Per il frate crea un latino strampalato. A
certi personaggi di corte attribuisce invece un linguaggio più forbito. Crea
tante variazioni in una dimensione linguistica affascinante, che ho cercato di
riprodurre e rielaborare».
E per quanto riguarda la storia?
«Ci ho messo tempo a capire dove
stava il cuore del film. Ho preso dei personaggi, ne ho buttati altri, ho cercato
di renderli vicini a una mia sensibilità.
Mi sono preso tante libertà pur rimanendo fedele allo spirito del libro.
Adattare un libro vuole dire tradirlo,
muoverlo, agganciare pezzi che in origine non stanno insieme».
Un tradimento necessario?
«E un tradimento anche rispetto alla
propria sensibilità, che è per forza diversa di quella di un altro autore. Ho
rielaborato molte cose. Ho eliminato
parti del libro, un volume gigantesco da
cui si potrebbero trarre sei film. E ho
cambiato completamente il finale, il
destino dei personaggi. Malerba trasporta dinamiche sociali e umane del
suo contemporaneo nel Medioevo;
un'operazione felicissima che ho voluto
ereditare. Ma la società degli anni Sessanta è diversa da quella del 2022. Volevo fare un film sul nostro contemporaneo, così, mantenendo lo stesso schema narrativo di Malerba, il gioco di usare il Medioevo come specchio dell'oggi,
ho cambiato alcuni segni, per cercare di
far parlare il Medioevo con il 2022».
E cosa racconta dell'oggi?
«Il film, come il libro, è un racconto
sul potere e sulla complessità della sua
gestione. Si interroga su cosa voglia dire creare una comunità, sviluppare un
senso di comunità. Parla anche di religione; centrale è il tema della fame, bisogno primario che anche oggi resta
importante. Nel romanzo di Malerba c'è
un aspetto che mi affascina molto: i
personaggi hanno un bagaglio emotivo
limitato, non sanno leggere le proprie
emozioni e capacità, non possiedono le
parole per esprimere la propria interiorità. Nel confronto di questi personaggi
rudimentali con una realtà complessa
si crea un cortocircuito che mi sembrava adatto alla commedia».

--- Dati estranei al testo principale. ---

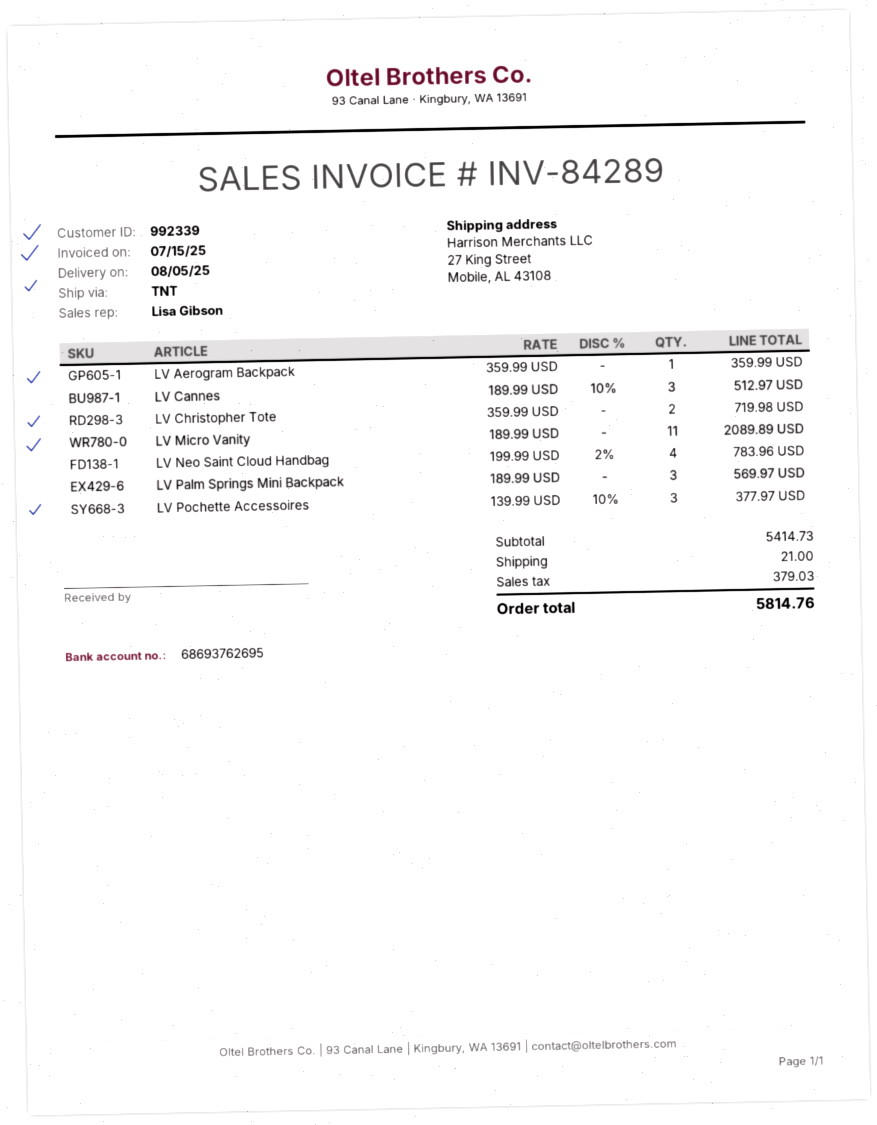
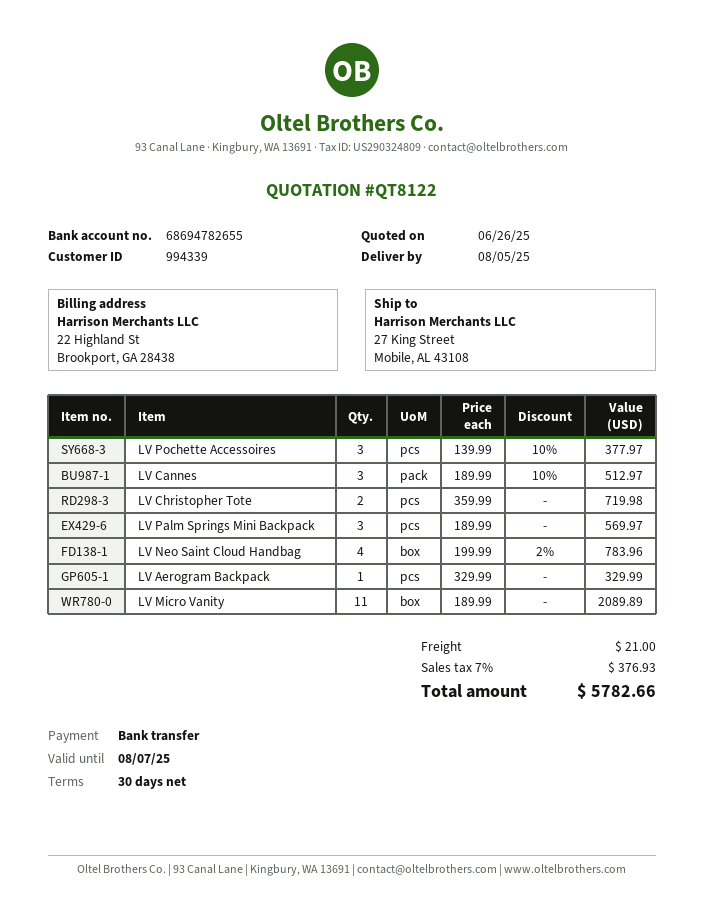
customer number: 992339 -> 994339
bank account: 68693762695 -> 68694782655
LV Aerogram Backpack: 1 x 359.99 = 359.99 -> 1 x 329.99 = 329.99
tax: 379.03 -> 376.93
total: 5814.76 -> 5782.66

Questo è il cuore che cercava?
«Il cuore stava nel raccontare personaggi inadatti a ciò che vivono. Sentivo
che arrancavano dietro una realtà più
complessa di loro, che li. schiacciava. E
questo sembrava che mi riguardasse».
Ha affidato i personaggi a grandi
attori: Lino Musella (Berlocchio),
Giorgio Tirabassi (Belcapo), Viviana
Cangiano (Bernarda), Daria Deflorian (la vecchia del Castellazzo), Alessandro Gassmann (Cappuccio), Valerio Mastandrea (il villano Migone)...
«Il lavoro su una lingua così peculiare e divertente da costruire ha contribuito all'entusiasmo con cui gli attori hanno aderito al film. La messa in scena si.
basava anche sull'orchestrazione di
questi suoni costruiti via via, una lingua
che doveva essere artificiosa ma piana e
comprensibile. La scrittura era precisa,
ma ognuno ha poi messo del suo».
La centralità della parola dà al film
un impianto teatrale?
«La parola è centrale nella costruzione dei sentimenti dei personaggi. Nel
modo in cui si esprimono risiede il centro del loro stare al mondo».
Dove avete girato «Il pataffio»?
«In Ciociaria: il castello si trova a Vicalvi (Frosinone). Lo scenografo Daniele Frabetti e il costumista Mariano Tufano hanno fatto un ottimo lavoro nel
creare il realismo fiabesco del finn: una
fiaba che fosse divertente, ma trattasse
anche aspetti reali. Una commistione di
generi che viene proprio da Malerba».
Le musiche sono firmate da Stefano Bollani.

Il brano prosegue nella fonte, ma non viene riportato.